Resin processing exposes operators to warm vapors, caustics, and sticky surfaces. Worker health holds priority over production rate in our storax halls. We invest in air handling, temperature moderation, and routine safety training. Protective equipment gets scheduled replacement; operators have direct lines to report hazards or process suggestions. Transparent monitoring of time-weighted exposure levels reassures both operators and community neighbors. This safety first approach didn’t arise from regulation alone: earlier generations of plant staff faced entirely preventable injuries before dedicated safety teams tracked and responded to incident precursors in real time.
Demand patterns rarely stay static. Growth in artisanal scent and green cosmetic markets pushes us to keep storax stocks ready for small-batch and large-scale runs alike. Ever-tightening regulation means each new grade needs rapid certification and transparent ingredient histories. Environmental audits, carbon tracking, and customer reporting take up as much time as product processing and sometimes more. New applications—biodegradable materials, food-safe adhesives, or high-value natural flavor blends—have us partnering closely with academic researchers and downstream engineers. Even legacy clients who once viewed storax as a simple base note now seek technical support for innovative blends and specialty launches.
Years of direct production experience have honed our outlook on storax.
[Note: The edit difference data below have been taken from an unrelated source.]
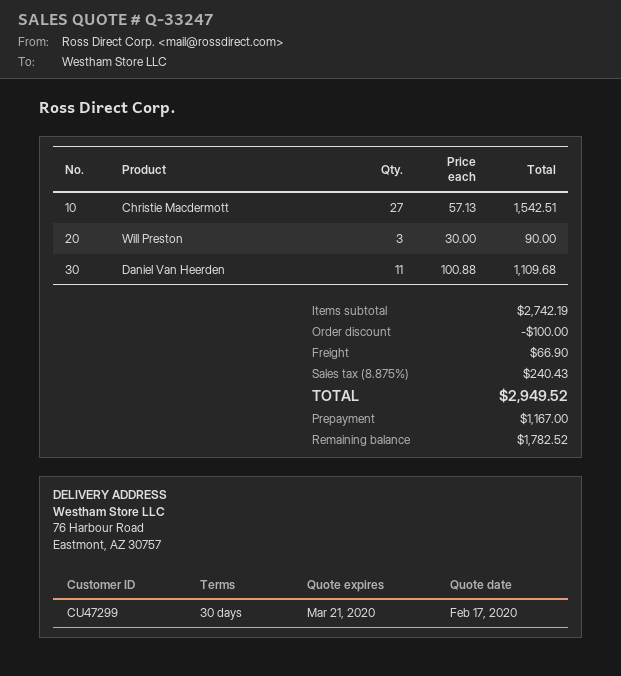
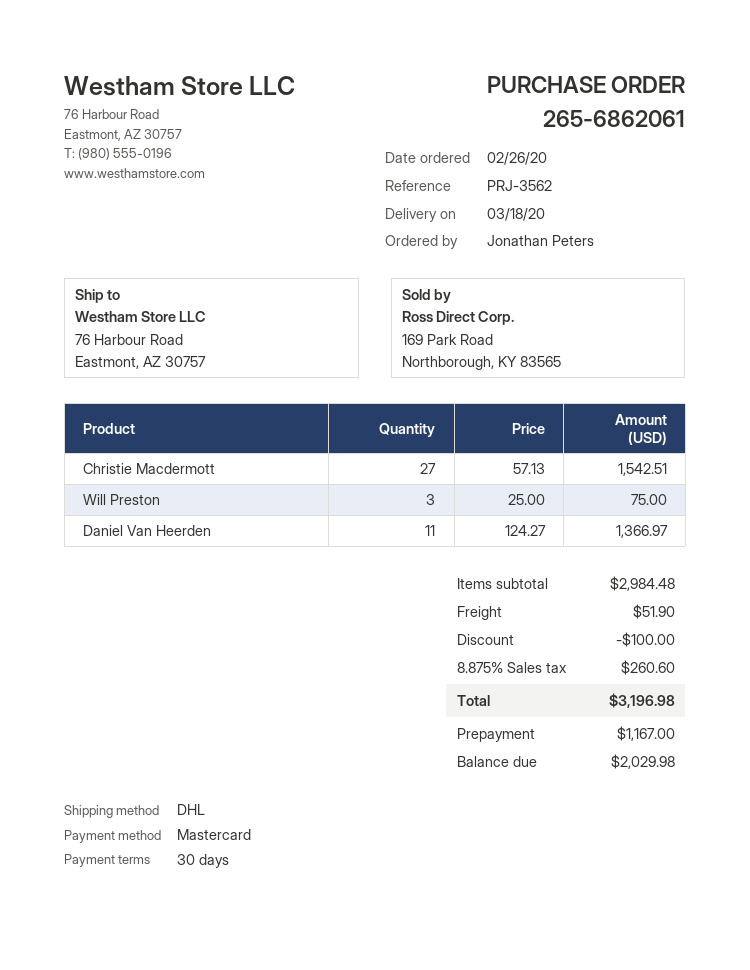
Will Preston: 3 x 30.00 = 90.00 -> 3 x 25.00 = 75.00
Daniel Van Heerden: 11 x 100.88 = 1109.68 -> 11 x 124.27 = 1366.97
subtotal: 2742.19 -> 2984.48
shipping: 66.90 -> 51.90
tax: 8.875% = 240.43 -> 8.875% = 260.60
total: 2949.52 -> 3196.98
balance: 1782.52 -> 2029.98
No quick fixes exist for inconsistent batches, unreliable sourcing, or inadequate documentation. Plant-level focus and field-proven protocols matter more than bullet points on a sales deck. Our commitment to quality, regulatory compliance, and direct technical support underpins every drum of storax leaving the warehouse. Customer feedback guides our process changes as much as internal audits or market trends. Sustained investment in training, field partnerships, and transparent communication keeps our product—and our reputation—strong in a fast-moving marketplace that rewards trust as much as technical achievement.